A family by any name is family


I grew up with a pretty traditional sibling arrangement.

My parents were blessed with their eldest child, thought their initial success warranted trying again…and they spent three attempts trying to replicate the success with the oldest child.

They will swear that they love us all equally, but the truth is really known by any eldest child out there - it’s always the baby that they love the most.

Growing up in the environment I did, I had cousins galore to play with at family gatherings, and being one of the older cousins, I saw my cousins begin to get married and have children of their own as well.

While I always wanted to be a father, I’ll admit that there was always something off about the “traditional” family that didn’t feel like the way I was called to be a dad someday.

Perhaps there’s a reason that my wife and I didn’t meet until my mid-30s.

By then, I’d worked in youth ministry, taking my youth to camps where I heard the stories about parents adopting their children.

It was while working security for a music festival that a fellow security worker really caught my ear. He and his wife did foster care and they were in the process of adopting a child that had originally come into their home from the foster care system. I was a single man, but that was the fatherhood model that finally clicked for me. I knew that was the model that I wanted to do.

My wife was on board when I mentioned this during our dating, and I knew I’d found the one for me.

We pursued foster care classes as soon as possible once we were married, and once we were certified, I was once again away at the same music festival providing security when my wife sent me a picture of a four-month-old baby, our first foster child.

He would be with us for seven months, and he was an excellent introduction to the world of foster care for my wife and I, both in working with parents to help transition a child back to parents and also in preparing our hearts for that tough separation that would come eventually for any foster parent.

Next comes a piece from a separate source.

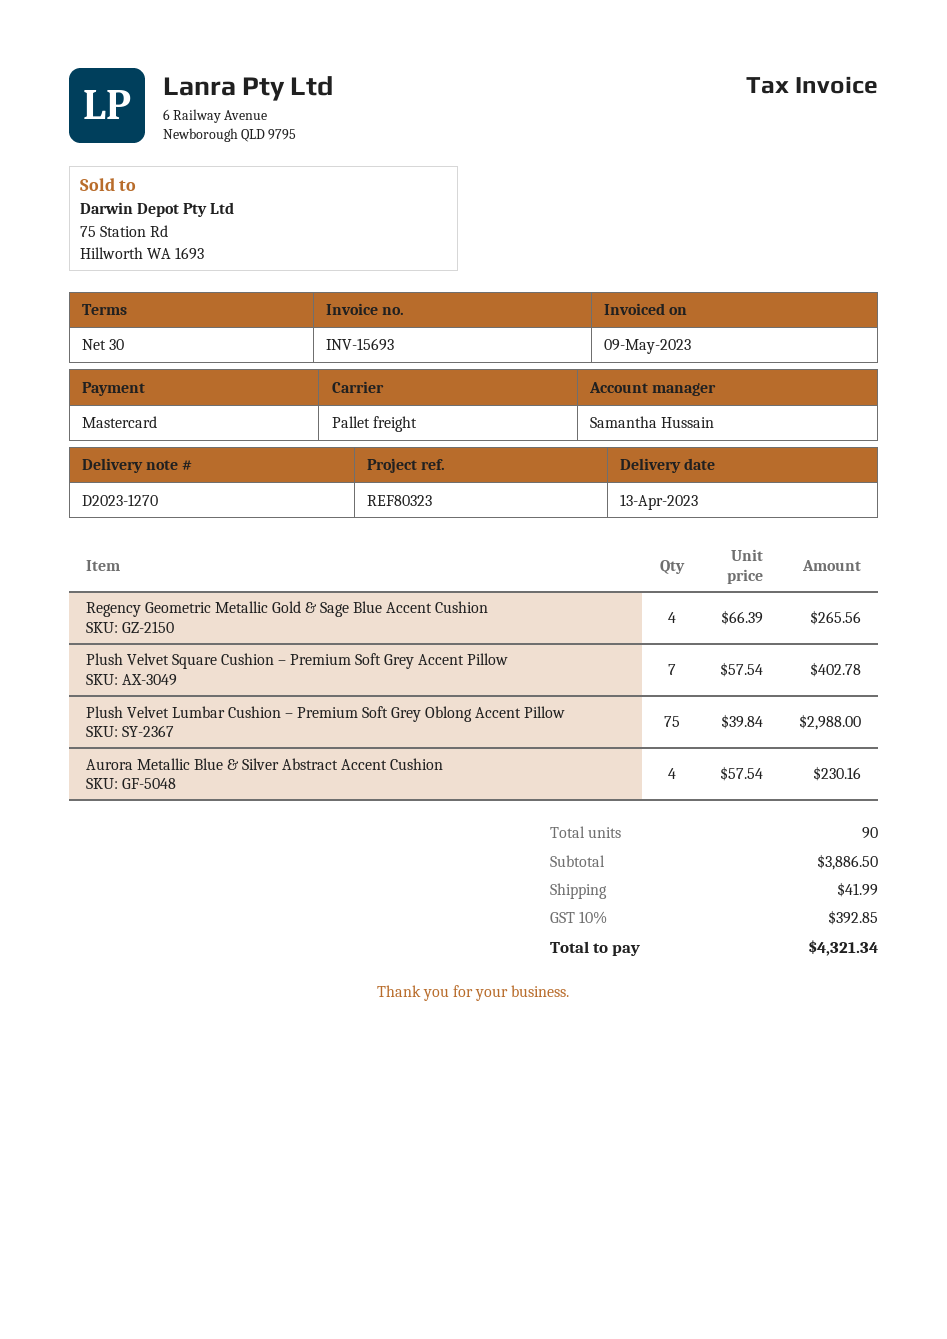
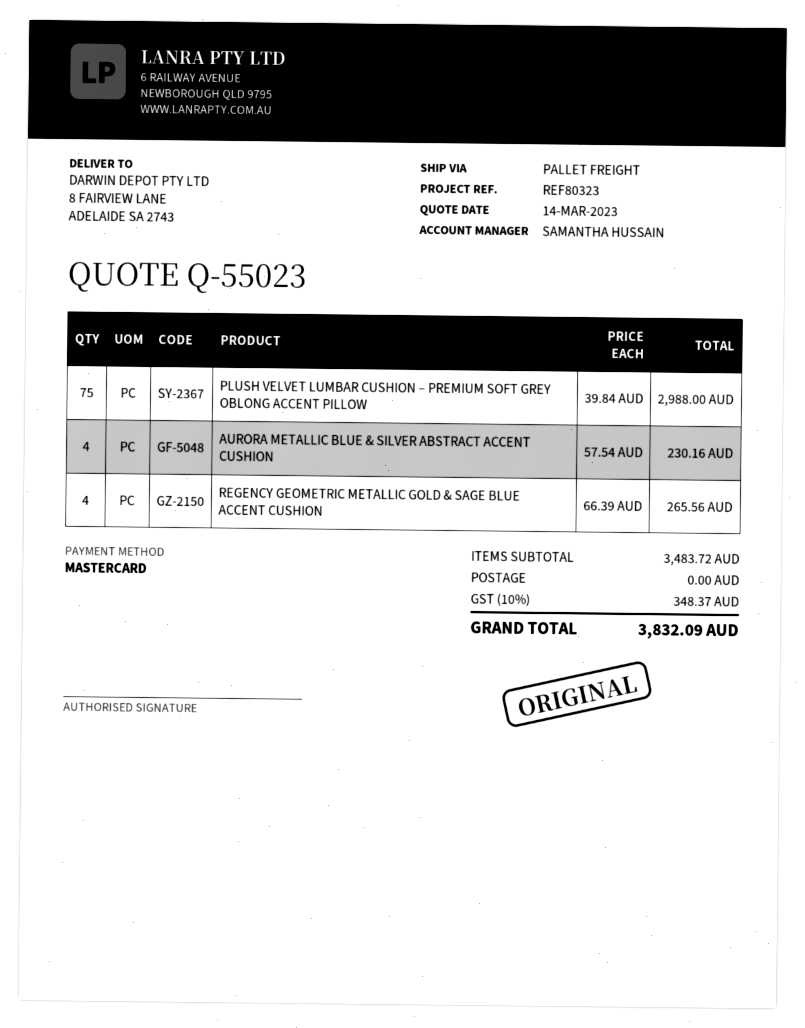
Plush Velvet Square Cushion – Premium Soft Grey Accent Pillow: 7 x 57.54 = 402.78 -> none
subtotal: 3886.50 -> 3483.72
shipping: 41.99 -> 0.00
tax: 10% = 392.85 -> 10% = 348.37
total: 4321.34 -> 3832.09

However, we made it known from the beginning that we were willing to adopt, and on January 2, 2017, we had three siblings placed in our home. They were supposed to be cleared for adoption, but as we found out, that could mean a lot of hurdles yet along the way.

In early November of 2017, we had another young girl placed in our home who was notably farther along the path to be available for adoption.

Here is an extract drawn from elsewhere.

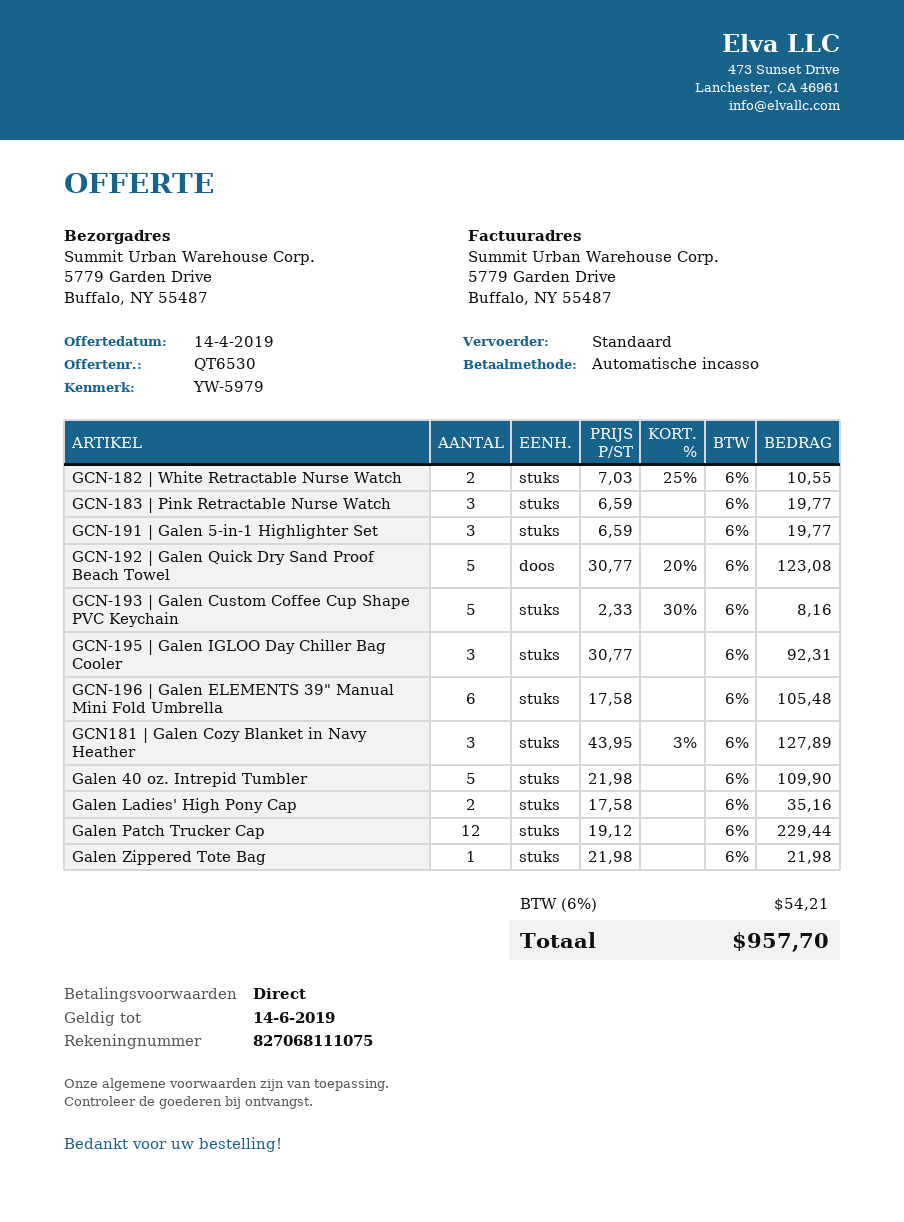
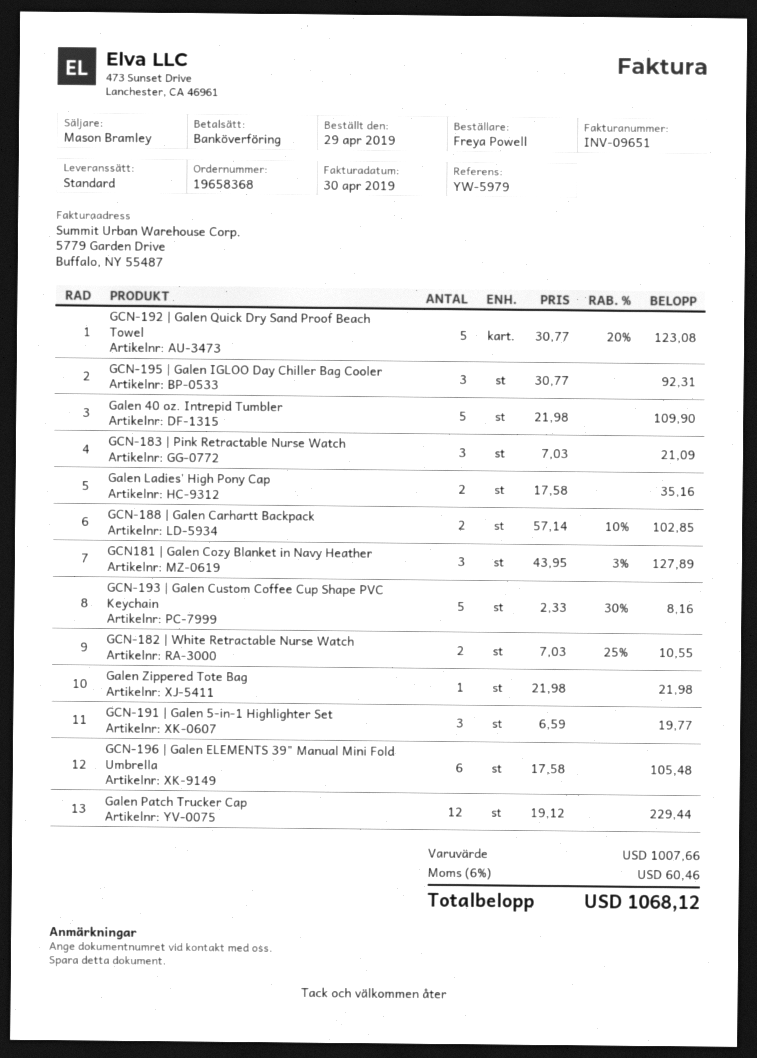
payment method: direct debit -> bank transfer
GCN-183 | Pink Retractable Nurse Watch: 3 x 6.59 = 19.77 -> 3 x 7.03 = 21.09
GCN-188 | Galen Carhartt Backpack: none -> 2 x 57.14 - 10% = 102.85
tax: 6% = 54.21 -> 6% = 60.46
total: 957.70 -> 1068.12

The four meshed together tremendously well as they are four consecutive years in school. There are moments that any parent will remember forever, but for an adoptive parent, there are others that claim your heart forever.

My youngest climbed into my lap in the midst of a discussion about whether their birth father or birth mother’s current boyfriend or someone else entirely should be considered “daddy” in their life. She loudly proclaimed to her siblings, “Ben is MY daddy!”

The darned room gets dusty still today remembering that moment.

December 3, 2018, our first adoption became final on our daughter’s fifth birthday. March 15, 2019, the three siblings were adopted together. December 29, 2019, all four were baptized in the midst of a blizzard.

This month is National Adoption Month. Our family wouldn’t exist without adoption, and there are so many amazing children out there just waiting on parents with the hearts big enough to let them in.

I can speak from experience that the love you give is minuscule compared to the love those children have waiting for you.

Fostering is not for everyone. Adoption is not for everyone. However, if you have questions, please reach out to someone to ask real questions because there are children right here in Huron needing a family to love and care for them!